* [WHAT THE EXERCISE ASKS] Search the records for the word "flower". Copy every line where it appears.

* [SOURCE DATA]
((

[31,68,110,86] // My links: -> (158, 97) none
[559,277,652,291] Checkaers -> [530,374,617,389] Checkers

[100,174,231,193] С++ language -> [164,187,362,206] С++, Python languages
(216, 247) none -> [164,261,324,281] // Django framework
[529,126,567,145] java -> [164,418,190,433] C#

))
((

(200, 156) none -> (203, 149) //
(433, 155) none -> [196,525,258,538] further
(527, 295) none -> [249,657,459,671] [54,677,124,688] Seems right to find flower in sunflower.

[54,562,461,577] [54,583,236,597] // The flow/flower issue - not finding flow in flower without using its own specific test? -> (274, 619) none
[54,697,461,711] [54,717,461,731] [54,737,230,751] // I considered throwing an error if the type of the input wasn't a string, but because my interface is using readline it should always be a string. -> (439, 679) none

))
((

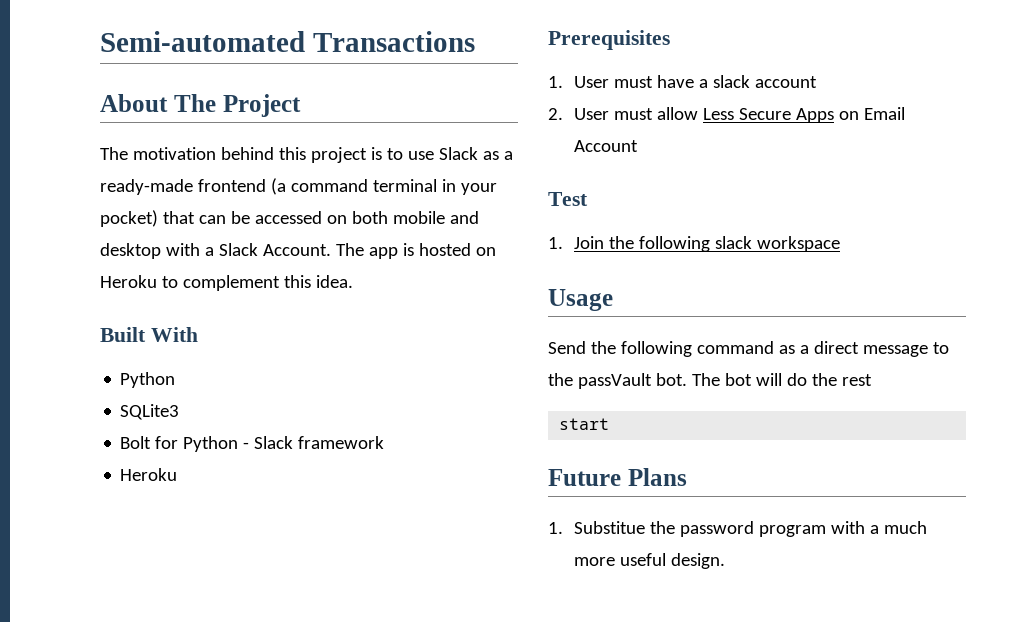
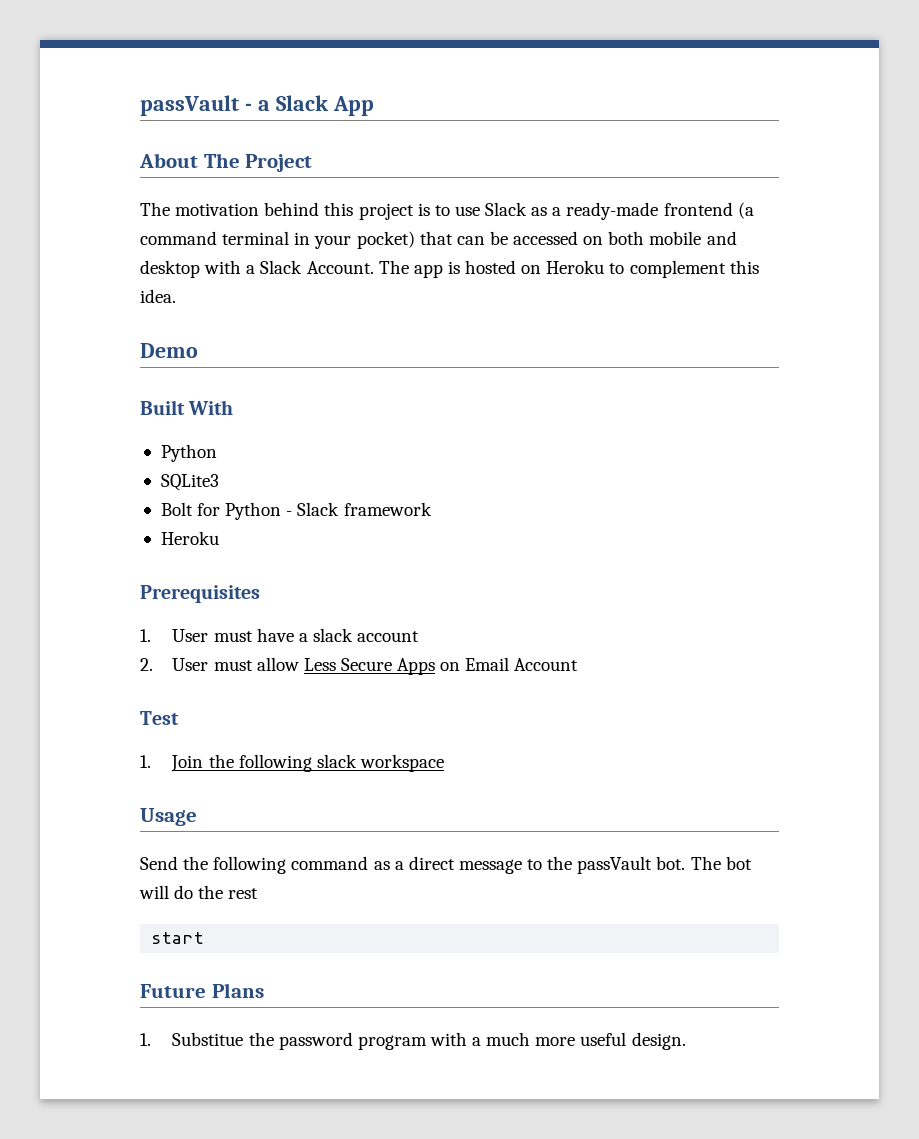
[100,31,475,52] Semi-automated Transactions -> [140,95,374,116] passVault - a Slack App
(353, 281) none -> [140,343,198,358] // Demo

))

* [RESULT OF THE TASK]
(527, 295) none -> [249,657,459,671] [54,677,124,688] Seems right to find flower in sunflower.
[54,562,461,577] [54,583,236,597] // The flow/flower issue - not finding flow in flower without using its own specific test? -> (274, 619) none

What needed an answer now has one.